É contra o assim decidido que reclama a interessada A. nos seguintes termos:
« 1. Ressalvado todo o devido respeito por este Tribunal, não se compreende nem se pode aceitar o teor da douta Decisão sumária.
2. Com efeito, e pressupondo que foi dada leitura atenta ao douto Acórdão da Relação de Lisboa, não se vislumbra como pôde o Tribunal Constitucional entender que a efectiva ratio decidendi da decisão recorrida não foram as normas que a Recorrente acusou de inconstitucionais.
3. É que, em bom rigor, a razão essencial da decisão da Relação de Lisboa, não resultou da aplicação da norma contida no Art. 68°, n° 2, do RAU, mas sim da interpretação concretamente dada às normas acusadas de inconstitucionais pela Recorrente.
4. No douto Acórdão da Relação não se lê que é o Art. 68°, n° 2 do RAU que inviabiliza a pretensão da Recorrente, designadamente a invocada possibilidade de se interromper a renovação automática do contrato de arrendamento, pela aplicação do disposto nos Arts. 1025° e 1051°, n° 1, alínea a), do Código Civil.
5. O que se lê é tão-só e apenas que a disciplina do Art. 68°, n° 2, do RAU paralisa a aparente liberalidade do Art. 1025° do Código Civil.
6. Mas no contexto e seguimento em que tal asserção surge no douto Acórdão recorrido, a mesma nunca poderia reflectir a ratio decidendi do mesmo.
7. Nem isso faria qualquer sentido, pois não só se limita o Art. 68°, n° 2 a estabelecer que os casos de denúncia pelo Senhorio são apenas os previstos na Lei, como também é no Art. 1054° do Código Civil, e só neste, que se estabelece a regra da renovação automática do contrato.
8. Ora, parece não poder haver quaisquer dúvidas de que a situação que efectivamente se discute é uma situação de caducidade e não uma situação de denúncia.

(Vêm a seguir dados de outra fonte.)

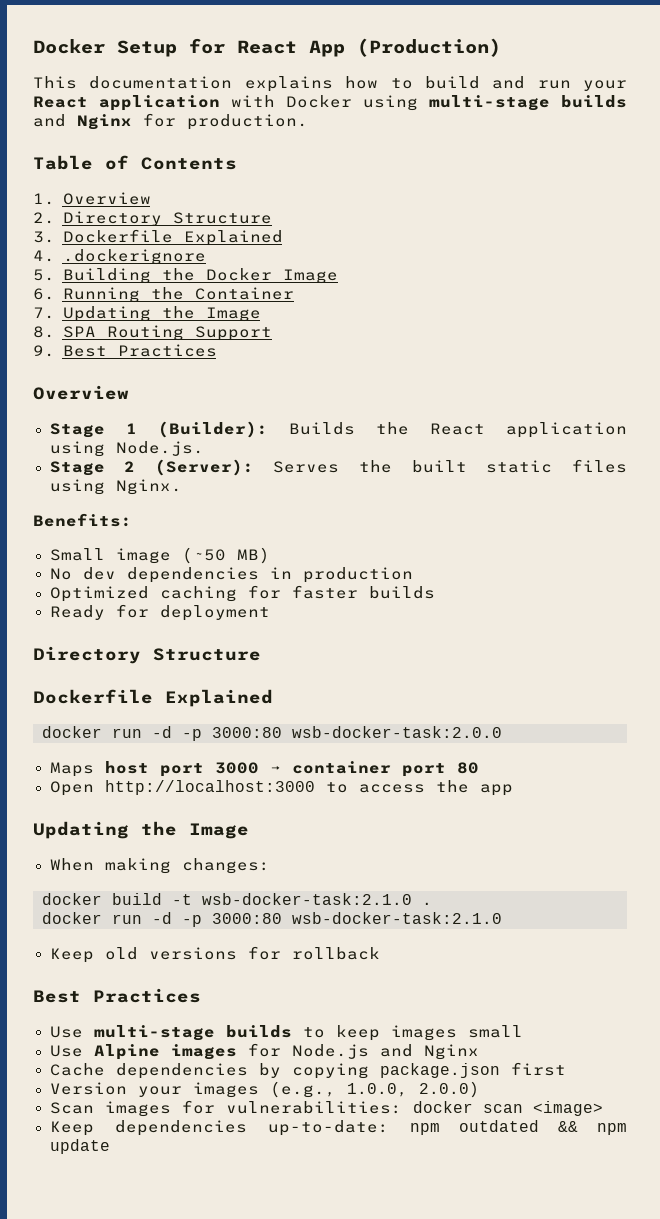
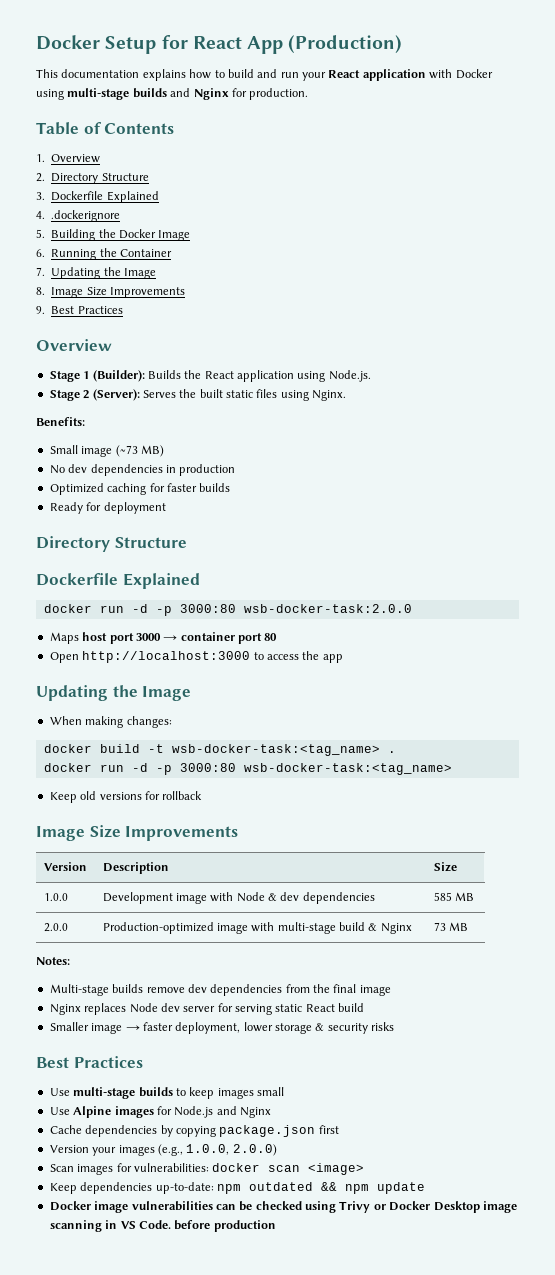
- 8. SPA Routing Support
+ 8. Image Size Improvements
- Small image (~50 MB)
+ Small image (~73 MB)
- docker build -t wsb-docker-task:2.1.0 .
+ docker build -t wsb-docker-task:<tag_name> .
- docker run -d -p 3000:80 wsb-docker-task:2.1.0
+ docker run -d -p 3000:80 wsb-docker-task:<tag_name>
  Keep old versions for rollback
+ Image Size Improvements
+ Version | Description | Size
+ 1.0.0 | Development image with Node & dev dependencies | 585 MB
+ 2.0.0 | Production-optimized image with multi-stage build & Nginx | 73 MB
+ Notes:
+ Multi-stage builds remove dev dependencies from the final image
+ Nginx replaces Node dev server for serving static React build
+ Smaller image → faster deployment, lower storage & security risks
+ Docker image vulnerabilities can be checked using Trivy or Docker Desktop image scanning in VS Code. before production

9. Como dúvidas também não pode haver de que, no entender de ambos os Tribunais recorridos, a pretensão da Recorrente é inviabilizada pela aplicação da regra da renovação automática/forçada do contrato, vertida no Art. 1054° do Código Civil, e não pela aplicação do Art. 68°, n° 2, do RAU.
10. Ou seja, a verdadeira ratio decidendi do douto Acórdão da Relação de Lisboa, e bem assim da douta Sentença proferida em 1ª Instância, assenta numa certa interpretação e conjugação dos Arts. 1025°, 1051°, e 1054° do Código Civil.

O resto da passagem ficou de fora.